Phoebe le hizo un gesto para que completara la historia, no quería quedarse mucho tiempo porque tenía grandes planes para la noche.
—Continúa, todavía no puedo encontrar una razón por la que Eliza querría matarte —dijo con voz triste.
—Ja-ja —Kalinda se rió como madera rompiéndose bajo llamas ardientes—. Yo tampoco lo sabía en ese momento. Lo que no sabía entonces era que Eliza ya había decidido eliminarme y atribuirse a sí misma la gloria de descubrir a Susie Isles y de fundar la empresa.
—Me mató y arrojó mi cuerpo al río Jatani. Vació todo mi dinero, reclamó mi casa y mi pobre hijo fue echado a la calle. Murió poco después mientras pedía sobras en la calle, con frío y hambre —un nudo creció en la garganta de Kalinda—. Lo atropelló un auto después de robar un panecillo que alguien había arrojado a un perro. Solo tenía nueve años, pero tuvo que valerse por sí mismo porque yo era su única cuidadora, y ya no estaba. Murió pensando que lo había abandonado, algo que nunca podría hacer.

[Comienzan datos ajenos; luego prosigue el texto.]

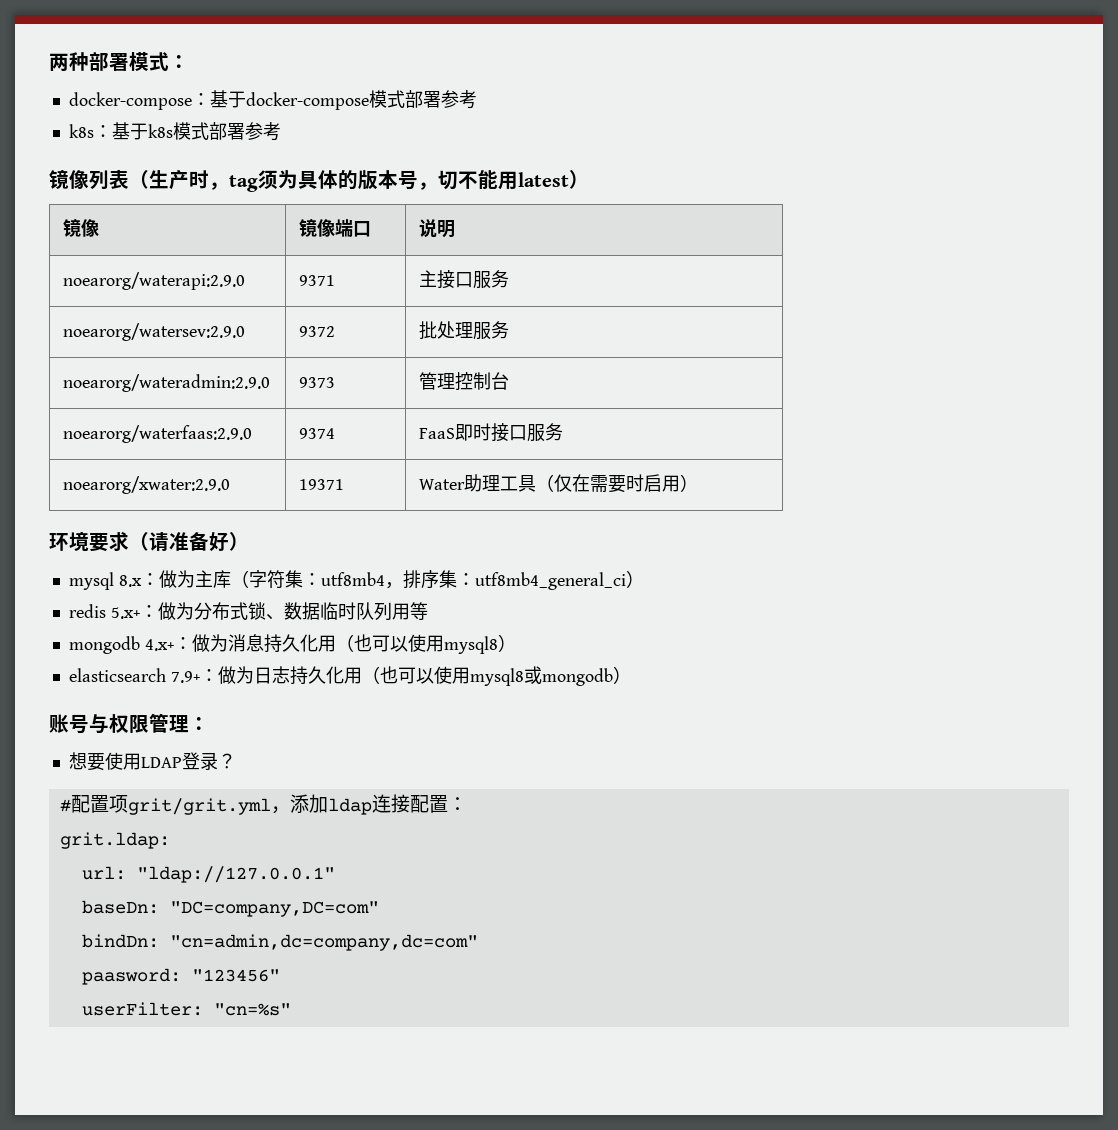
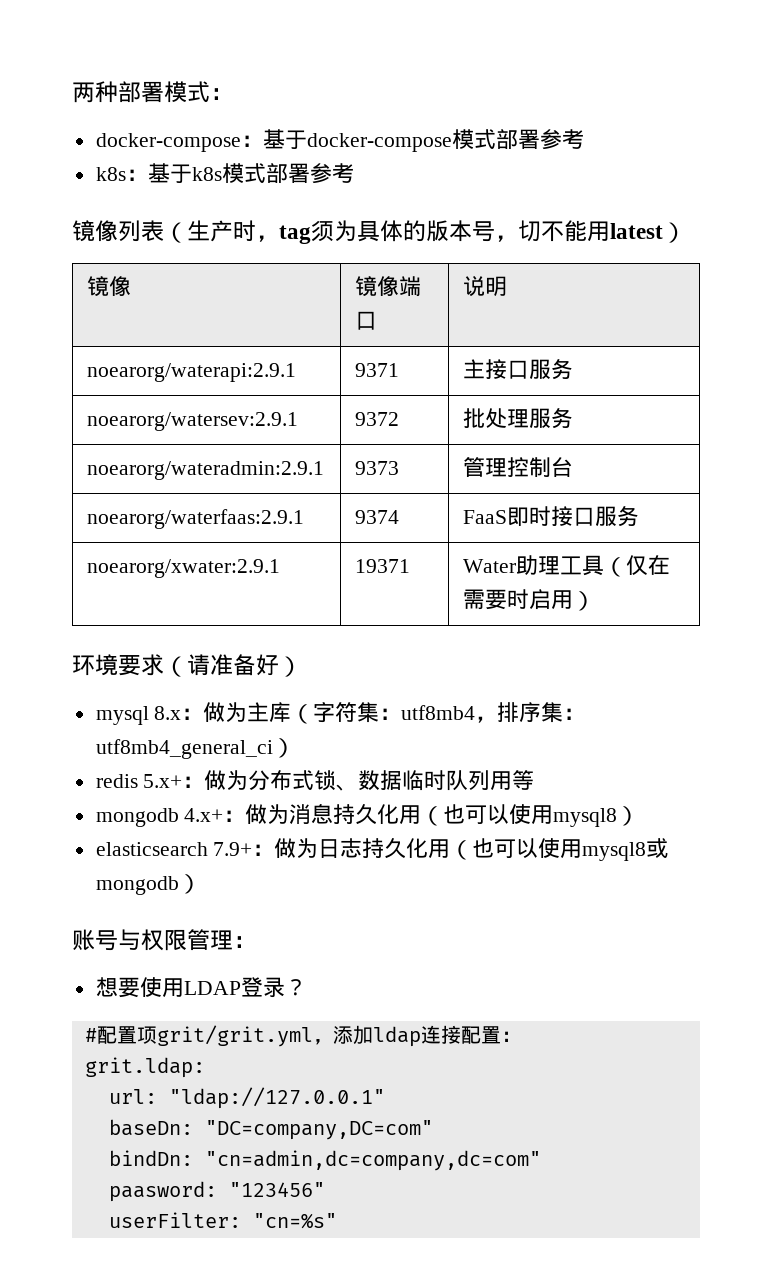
- noearorg/waterapi:2.9.0 | 9371 | 主接口服务
+ noearorg/waterapi:2.9.1 | 9371 | 主接口服务
- noearorg/watersev:2.9.0 | 9372 | 批处理服务
+ noearorg/watersev:2.9.1 | 9372 | 批处理服务
- noearorg/wateradmin:2.9.0 | 9373 | 管理控制台
+ noearorg/wateradmin:2.9.1 | 9373 | 管理控制台
- noearorg/waterfaas:2.9.0 | 9374 | FaaS即时接口服务
+ noearorg/waterfaas:2.9.1 | 9374 | FaaS即时接口服务
- noearorg/xwater:2.9.0 | 19371 | Water助理工具（仅在需要时启用）
+ noearorg/xwater:2.9.1 | 19371 | Water助理工具（仅在需要时启用）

—Eliza, ella le dijo eso. Se rió cruelmente y le dijo que yo ya no lo quería y que me había escapado con un nuevo marido, y que él era una carga que no quería llevar conmigo —el dolor llenó su voz, las lágrimas que luchó tanto por contener comenzaron a brotar—. ¿Qué clase de monstruo hace eso? ¡Solo era un niño! Podría haberlo dejado al menos en un orfanato, pero simplemente hizo que sus hombres lo arrojaran a las calles, de noche.
Phoebe sollozó, limpiándose una lágrima antes de que rodara por su mejilla.
—Así que eso es lo que te enfureció tanto, yo también soy madre, así que créeme que entiendo de dónde vienes. Tu ira está justificada, y no puedo descartar tu odio hacia Eliza, pero Kalinda, ¡debes pensar en tu hijo!
—¿Qué le pasó después? ¿Siguió adelante? ¿O sigue albergando resentimiento como tú y vagando por ahí? —preguntó, creyendo que esta era la única manera de ablandar el corazón del fantasma.